Similar capabilities are now available across the globe and further exacerbate instability and unrest. For instance, Vietnam and Lebanon both have advanced persistent threat groups (APTs) linked to global campaigns. Meanwhile, localized conflicts between Armenia and Azerbaijan, Western Sahara and Morocco as well as the Tigray region have integrated foreign-made drones and disrupted energy markets, trade routes, and manufacturing supply chains, respectively.
Building Operational Resilience Amidst Techtonic Shifts
What can be done to build resilience under these dynamic conditions? First, a collective security approach is essential. As a Wall Street Journal logistic report noted, “A substantial investment in securing customer data at one company can easily be undermined by a supplier with weak financial incentives for safeguards.” Second, in preparing for the ‘new normal,’ avoid the inherent inclination to prepare for yesterday’s risks and disruptions. This is not simply a new Cold War or the end of globalization, but rather a new order that includes risks new and old. Finally, gaining visibility across your entire supply chain ecosystem – as well as the data that flows through it – is paramount. Data and privacy risks are increasingly localized, and borders do exist on the internet.
Of course, these ongoing global shifts introduce a range of challenges. Decoupling and reshoring are expensive and costly, but it is important to keep in mind that it is not an all-or-nothing approach: We must prioritize based on criticality and dependencies. Keeping up with the regulatory shifts is also increasingly difficult, especially since some of these changes may occur below the radar if you don’t have a way to track them. And of course, mental models are hard to shift. It’s easier to assume the new normal will look like it did in Before Times, but that could leave organizations ill-prepared for tomorrow’s disruptions.

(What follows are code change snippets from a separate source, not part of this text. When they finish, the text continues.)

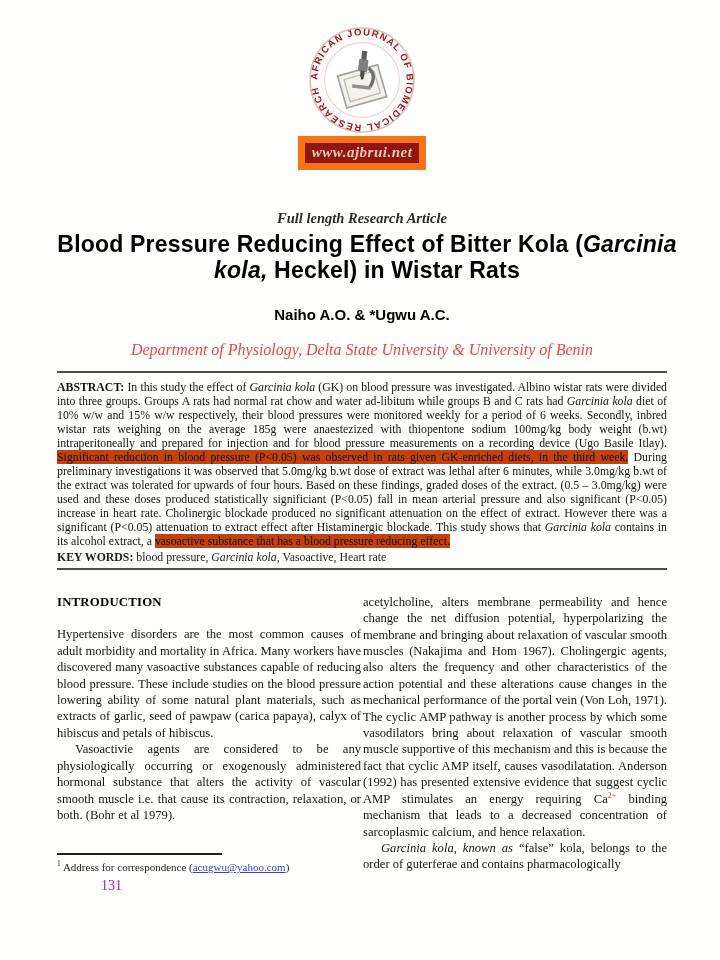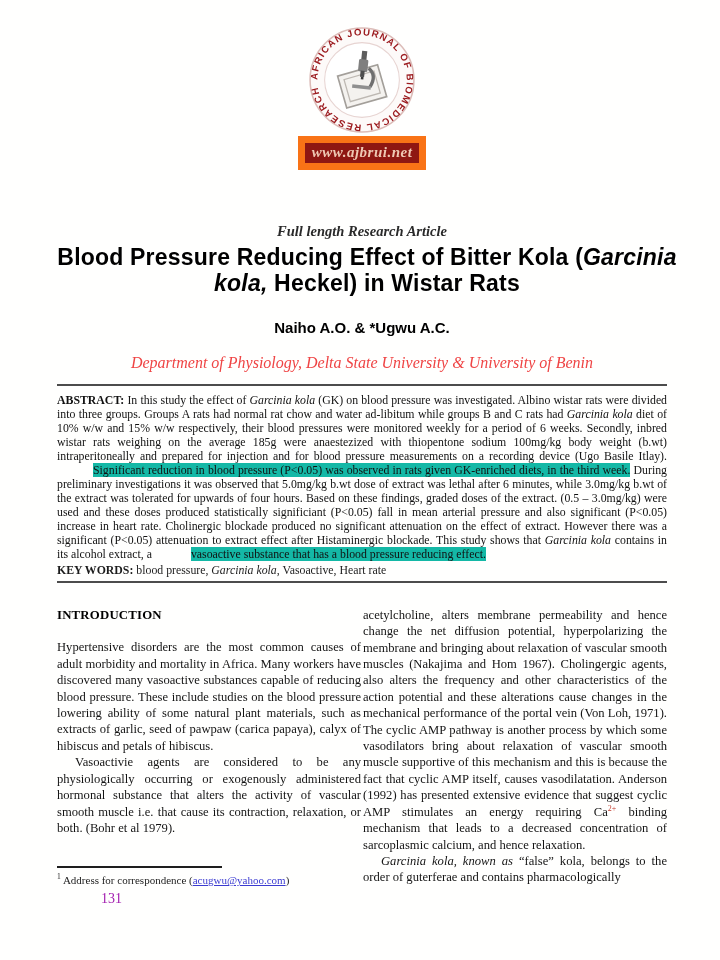--- a/index.html
+++ b/index.html
@@ -20,7 +20,7 @@
     font-size:15px; color:#efc9b4; letter-spacing:0.5px;
   }
   .article-type {
-    margin-top:53px; font-style:italic; font-weight:bold; font-size:14.5px; color:#2a2a2a;
+    margin-top:40px; font-style:italic; font-weight:bold; font-size:14.5px; color:#2a2a2a;
   }
   .paper-title {
     margin:4px auto 0 auto; width:620px;

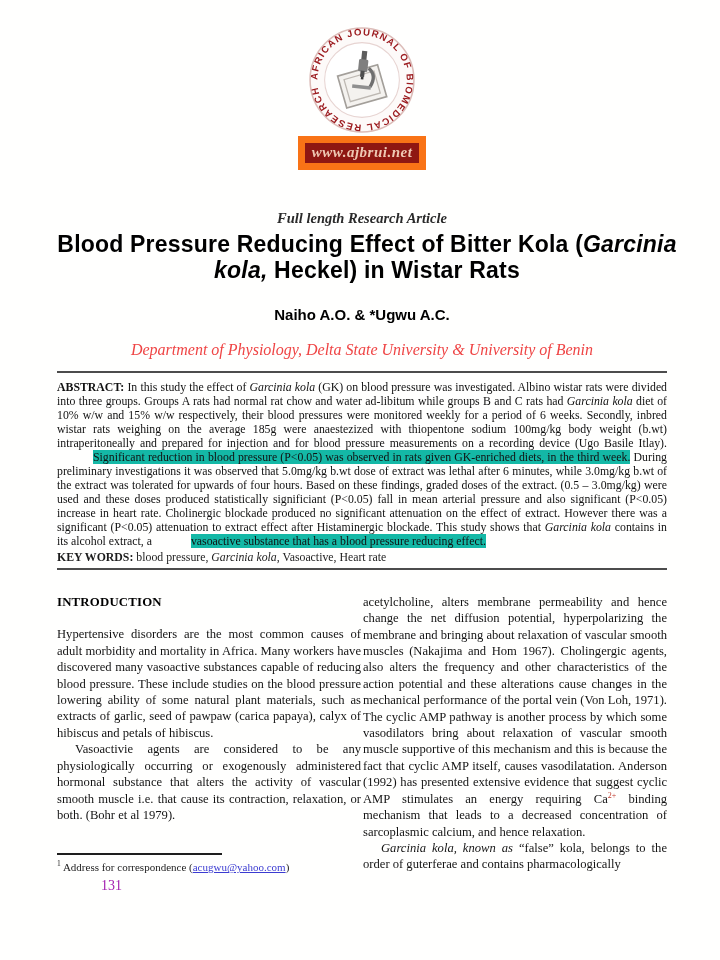--- a/index.html
+++ b/index.html
@@ -43,7 +43,7 @@
   }
   .abstract .b, .kw .b { font-weight:bold; }
   .abstract .i, .kw .i { font-style:italic; }
-  .hl { background:#14b8a6;margin-left:36px; }
+  .hl { background:#c2410c; }
   .kw { font-size:11.8px; line-height:1.2; margin-top:1px; }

Despite these challenges, there are also significant opportunities. Resilience can be a competitive advantage. Preparations now for the range of disruptions will pay off down the road. Collective security and collaboration can further strengthen resilience and help lead to more trustworthy and reliable networks. Finally, technology can help overcome blind spots and provide greater visibility and insights into the range of current and potential future disruptions.
Now is the time to either shape the future or be shaped by it. Based on the fascinating interactive Q&A session at RSA, there seems to be growing interest in these shifts and desire to do the hard work of building more resilient supply chains. Now it is on us to avoid a collective failure of imagination and reimagine supply chain resilience on par with these tectonic shifts.